Шубин обвел усталым взглядом своих односельчан и грустно проговорил:
— Надеюсь, вы не помянете меня лихом и при случае зайдете навестить, как вот сегодня Михайлу Васильевича. Годы-то идут, смерть — она, братцы, недосугов не знает, придет — и палкой ее не отгонишь…

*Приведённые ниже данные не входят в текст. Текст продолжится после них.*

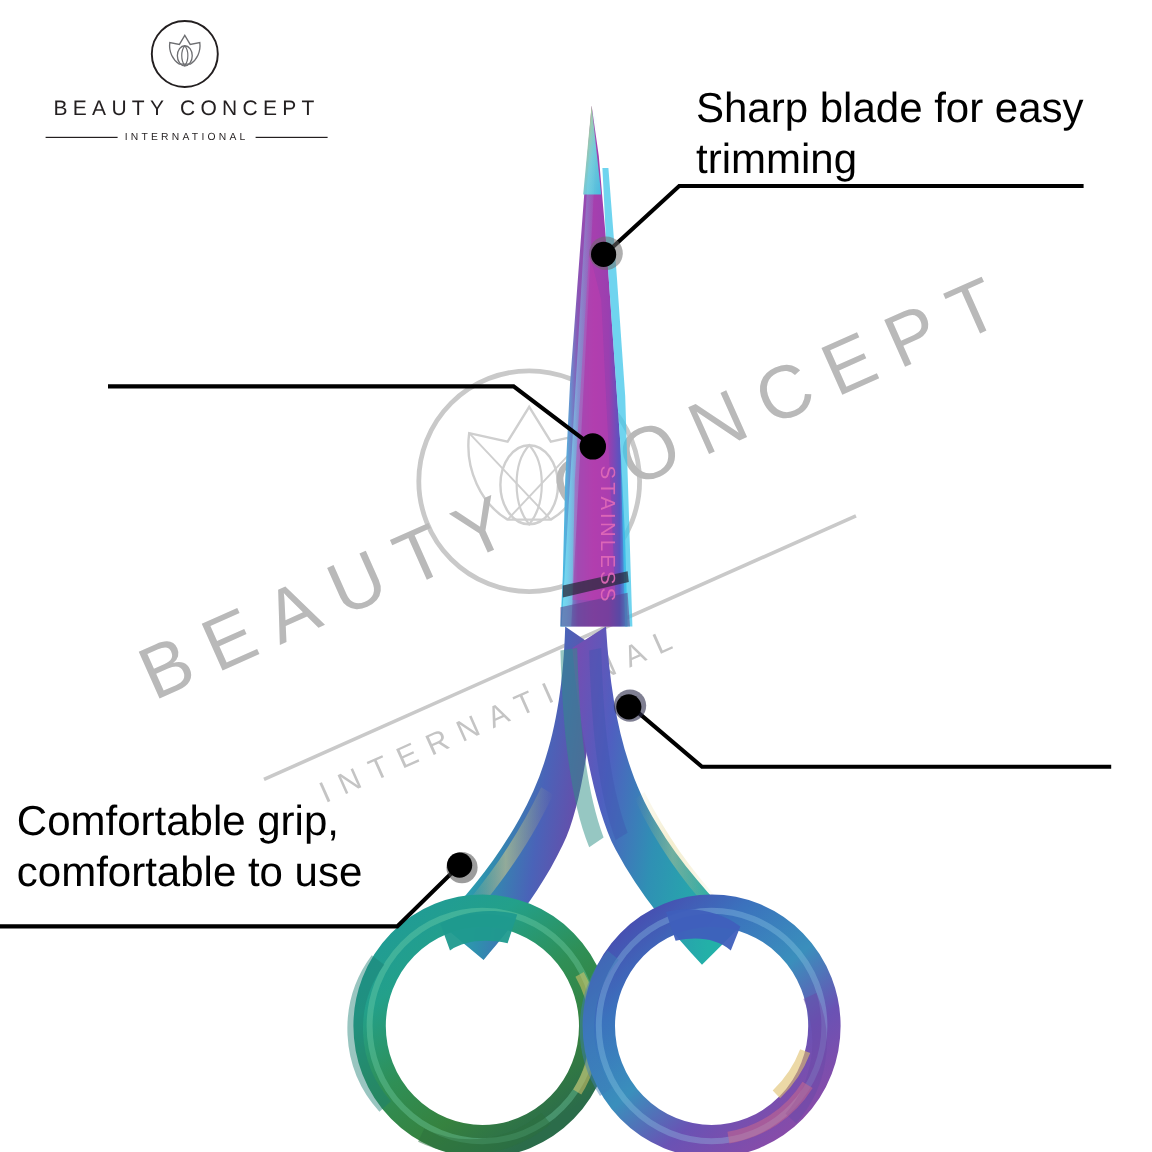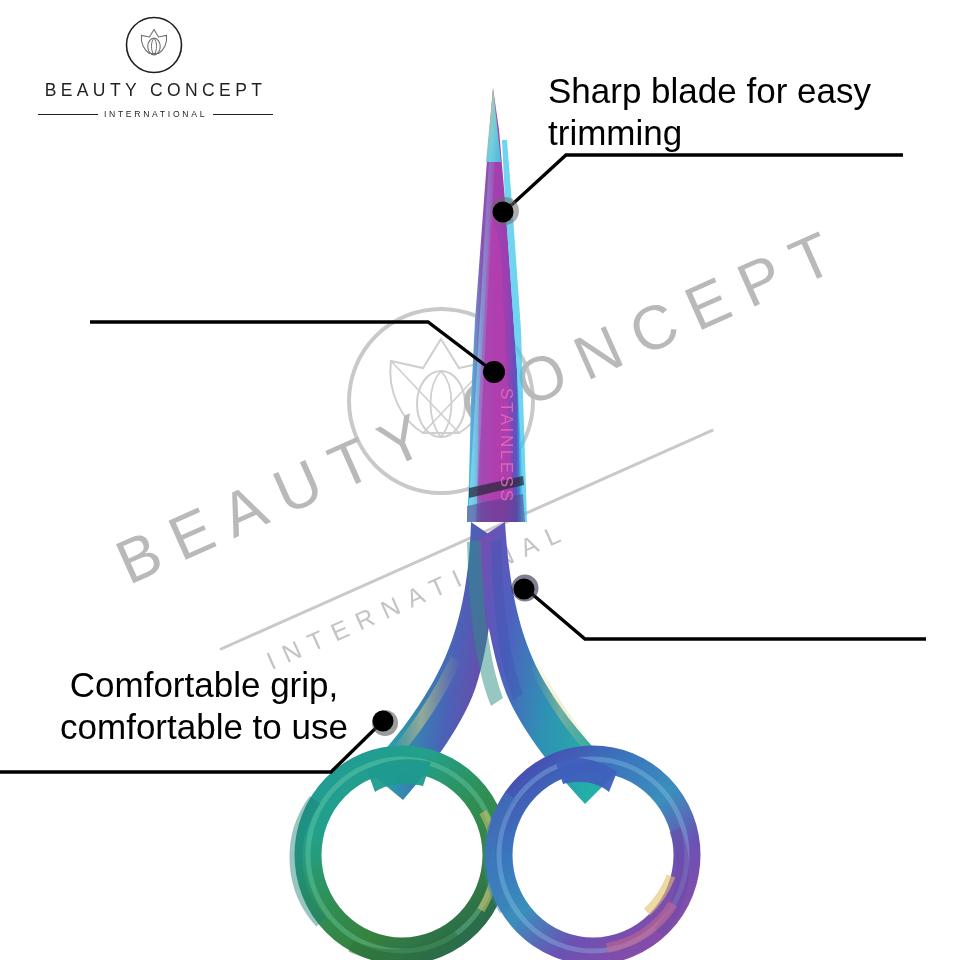--- a/index.html
+++ b/index.html
@@ -137,7 +137,7 @@
     font-weight: 400;
     white-space: pre-line;
   }
-  #callout-blade-text  { left: 548px; top: 70px;  width: 380px; }
+  #callout-blade-text  { left: 580px; top: 70px;  width: 380px; }
   #callout-screw-text  { left: 110px; top: 234px; width: 340px; }
   #callout-steel-text  { left: 596px; top: 556px; width: 360px; }
   #callout-grip-text   { left: 14px;  top: 664px; width: 380px; text-align: center; }

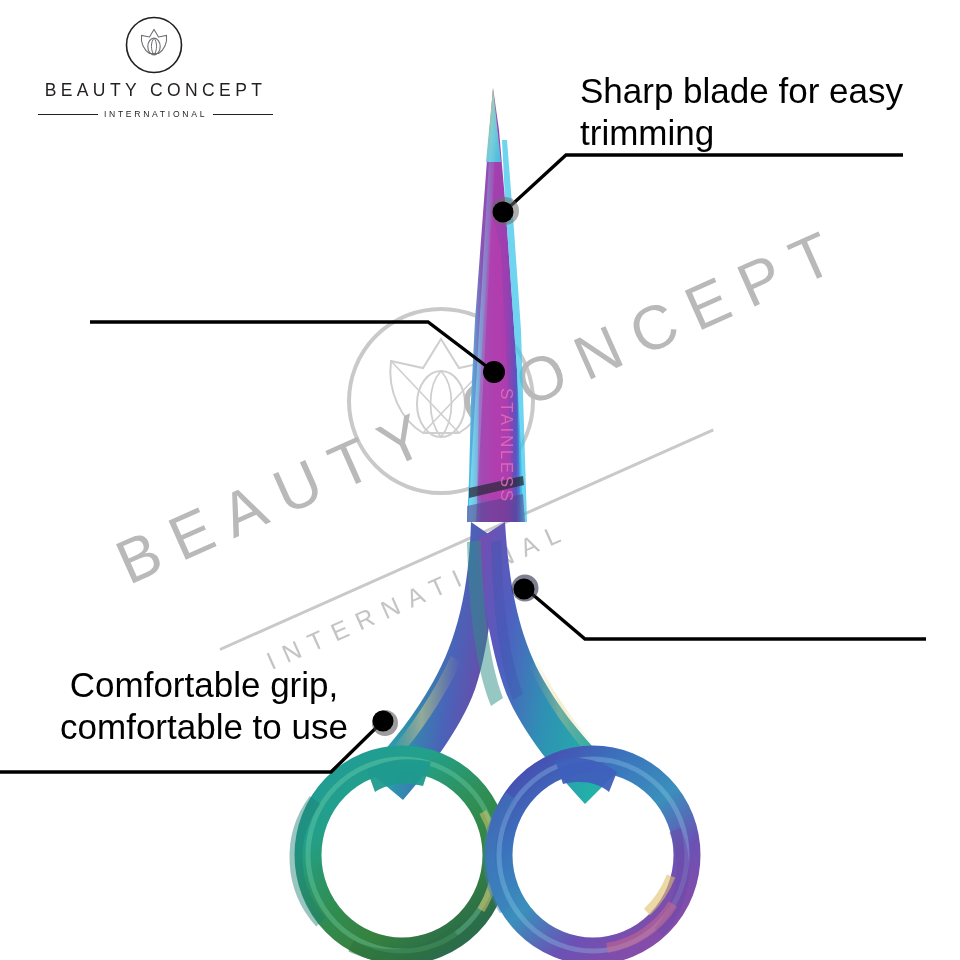--- a/index.html
+++ b/index.html
@@ -140,7 +140,7 @@
   #callout-blade-text  { left: 580px; top: 70px;  width: 380px; }
   #callout-screw-text  { left: 110px; top: 234px; width: 340px; }
   #callout-steel-text  { left: 596px; top: 556px; width: 360px; }
-  #callout-grip-text   { left: 14px;  top: 664px; width: 380px; text-align: center; }
+  #callout-grip-text   { left: 14px;  top: 664px; width: 380px; }
 
   #callout-lines {
     position: absolute;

Холмогорские мужики не поехали на постоялый двор — заночевали у Шубина. Выносливые лошади стояли на дворе, прикрытые постилками, и с хрустом жевали овес. В доме Федота Шубина по случаю ночлежников-земляков было прибавлено свечей. Хватало тепла и света. Распоясанные и разутые мужики долго сидели, снова еще и еще рассказывали Федоту свои холмогорские новости, об удачах на зверобойных промыслах, о свадьбах и пожарах в Куростровской волости, о запашке подсек и урожаях хлебов на тех местах, где в годы Федотовой молодости зимовали в берлогах медведи. Хвастались они породистым скотом холмогорским, за которым из дальних мест с побережий Ваги и Вычегды, Кубины и Сухоны приезжают скупщики и увозят живьем скот для разведения.
Шубин слушал их с живым интересом, да и сам не прочь был рассказать о своих странствиях по свету, о встречах с знаменитостями, обо всем, что видел и слышал и что мужикам было никак не ведомо. Похвастать перед земляками своими богатствами он не мог, ибо не ахти что имел от трудов праведных, да еще при такой большой, многодетной семье.
Но когда стали затихать мужицкие голоса, Федот выдвинул из-под широкой деревянной кровати большой, железом окованный сундук, наполненный разными книгами в желтых кожаных переплетах, и сказал:
— Вот, земляки, чем могу похвастать. Смотрите, листайте, если хотите, читайте. Сундук человеческой многовековой мудрости!
— У Михайлы Ломоносова побольше было и в сундуках, и в шкафах. Однако и у тебя немало! Ужели все прочитаны тобой? — спросил Яков Шубной и, встав на колени, начал выкладывать из сундука книги на стол. Грамотные холмогорцы принялись рассматривать длинные заглавия книг.